Выбрать главу

Слава Богу задумался, ну думаю, уговорил сего гордеца, хочу опять уходить, уже успел до двери дойти, стал ее скоро открывать, нет, не хочет благоразумию внять, меня снова возвращает и чудно так, будто сам с собой говорит: «Ждать от этих дураков просветления умов, какая чепуха! Большевики силой закрыли церкви и расстреливали священников, народ подчинился и еще как! Через двадцать лет из народа богоносца сделали покорного скота. Владимир святой силой гнал их в Днепр креститься и топил их идолов, подчинились, крестились, молились новому Богу. Владимир Ульянов силой погнал их к безбожию, тоже покорились! Обоим удалось! И в обоих случаях было голое насилие. Почему же нам не удастся в третий раз повернуть колесо обратно? А, о. Семен? Тут ведь подумать надо. Действовать с плеча. Не хотят добром, мы с вами заставим их силой и принуждением. Ведь тут стоит только захотеть!»

Дал он мне папироску опять, закурили, я молчу, от удивления и страха язык отнялся, а он дальше меня мучить: «О. Семен, забудьте то что вы были двадцать лет пастухом. Вы теперь пастырь, один на целый район. Ответственность у вас велика перед Богом и вашим приходом. Ни одной минуты нельзя терять. Нужно действовать, возвращать к Богу неразумных». Хорошо, согласен, ничего не имею против, но как же, Господи!
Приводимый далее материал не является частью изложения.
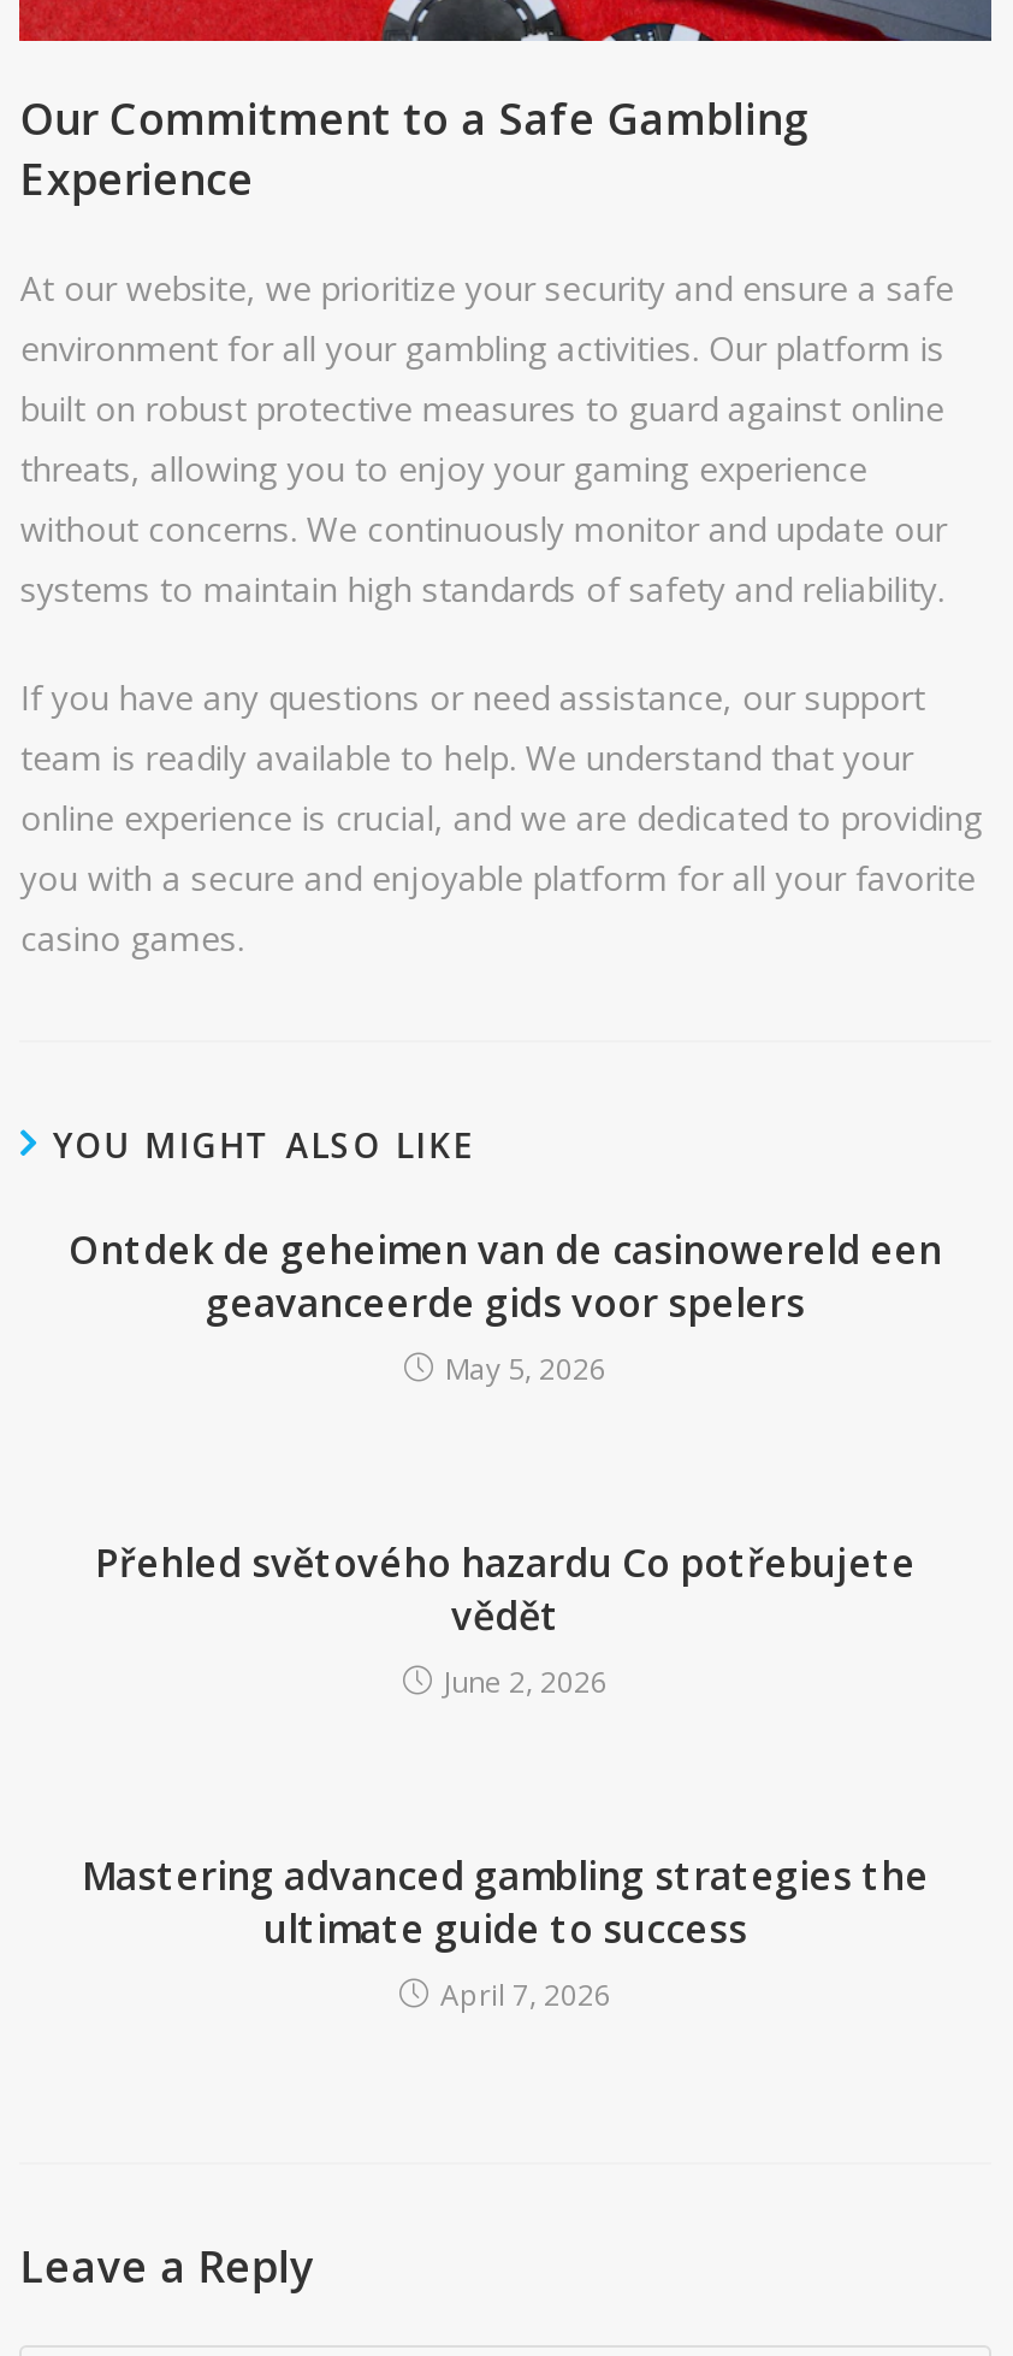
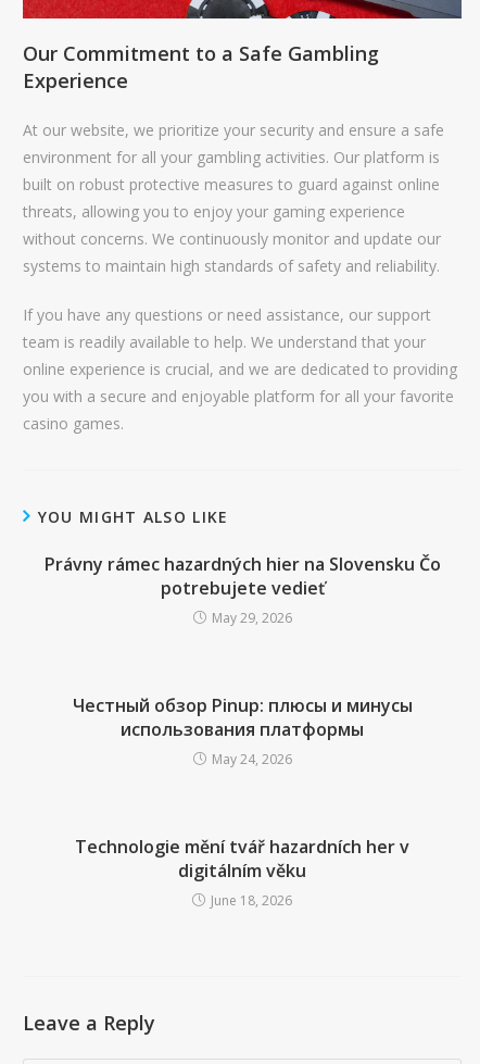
[69,1222,942,1388] Ontdek de geheimen van de casinowereld een | geavanceerde gids voor spelers | May 5, 2026 -> [44,552,440,627] Právny rámec hazardných hier na Slovensku Čo | potrebujete vedieť | May 29, 2026
[95,1535,916,1701] Přehled světového hazardu Co potřebujete | vědět | June 2, 2026 -> [72,693,412,768] Честный обзор Pinup: плюсы и минусы | использования платформы | May 24, 2026
[82,1848,929,2014] Mastering advanced gambling strategies the | ultimate guide to success | April 7, 2026 -> [75,834,409,909] Technologie mění tvář hazardních her v | digitálním věku | June 18, 2026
Ведь у меня нет никакой власти, они меня не послушают. И не могу по улицам ходить и горожан уговаривать. Пробовал уже на базаре, так засмеяли. Сказал ему это тихо и вразумительно. Нет, не слушает, рукой махает: «Засмеяли? Хорошо же, будут они у меня плакать дураки. Я их силой к вам в церковь погоню, увидите, в церкви места не хватит».

Ведь вот какая гордость сатанинская! Вижу, что у меня ничего с ним не получится, опять к дверям, а он меня за руку, опять к столу тянет: «Я, говорит, хочу чтобы вы отслужили торжественную панихиду после литургии по замученным рабам Божьим: Григория, Василия и Нины. Сегодня у нас вторник, значит в следующее воскресение. Запишите, чтобы не забыли, чтобы свечей было достаточно и чтобы хор не посрамил себя. О молящихся не беспокойтесь, будет полно!»

Дядя Прохор бросил сапог, который он чинил, на пол, открыв рот смотрел на о. Семена: «По Нине панихиду! Вспомнил значит, бедный Алеша!» Тетя Маня крестилась на икону: «Так он ее и забыл! Я как то его на улице видала, идет, задумался, а сам весь темный… А какой он сегодня вернулся, Вера? Тоже темный?» Вера покраснела, отвернулась к окну, смотрела как на нем таяли снежинки, вспомнила: «Одна из них запуталась в ваших волосах, ей можно позавидовать», и его прикосновения рук на ухабах, такие близкие глаза. «Нет, мама, лицо светлое, такое как летом!»

— «Светлое? И с чего бы это? Ведь там в районе, он был три раза в Озерном и Аверьян рассказывал, каждый раз был на могиле Нины, зубами скрипел и крестился. Прощенья, видно, просил, погубил ее, попросил прощенья и успокоился. Сейчас панихиду отслужит и примется за старое». Дядя Прохор защищал: «Ну и понятно! Ведь человек он живой, не может же он вечно по мертвой тужить. Дело житейское!»

— «Молчи, Прохор, все вы одинаковы, псы ненасытные!»

Когда о. Семен ушел, продолжала ворчать: «Ты, Вера, сегодня каталась с Галаниным по всему городу, все тебя видели. Это мне не нравится! Если ему все равно ославить честную девушку, то я этого не допущу. Да и ты сама! Где же это видано? Невеста… жених на войне, а ей и горя мало. С мужчиной чужим катается, когда жених на войне. Я от тебя этого не ожидала. Так его ненавидела и вдруг на тебе! На шею сама бросаешься и кому! Женатому старому человеку. И тебе не стыдно?» Вера с возмущением оправдывалась: «Молчите, как можете вы так говорить? Вы меня обижаете. Каталась? Да, пришлось. Принудил он меня, как мне не было противно. Ведь он меня силой заставил в сани сесть, как я ни отбивалась от него при всем народе. И мучилась!» Краснела все больше, лгать не умела и сама ясно в себе не видела. Смутно чувствовала, что говорила все таки правду. Сила непонятная, могучая, невидимая заставила ее сесть рядом с изменником и радоваться его близости.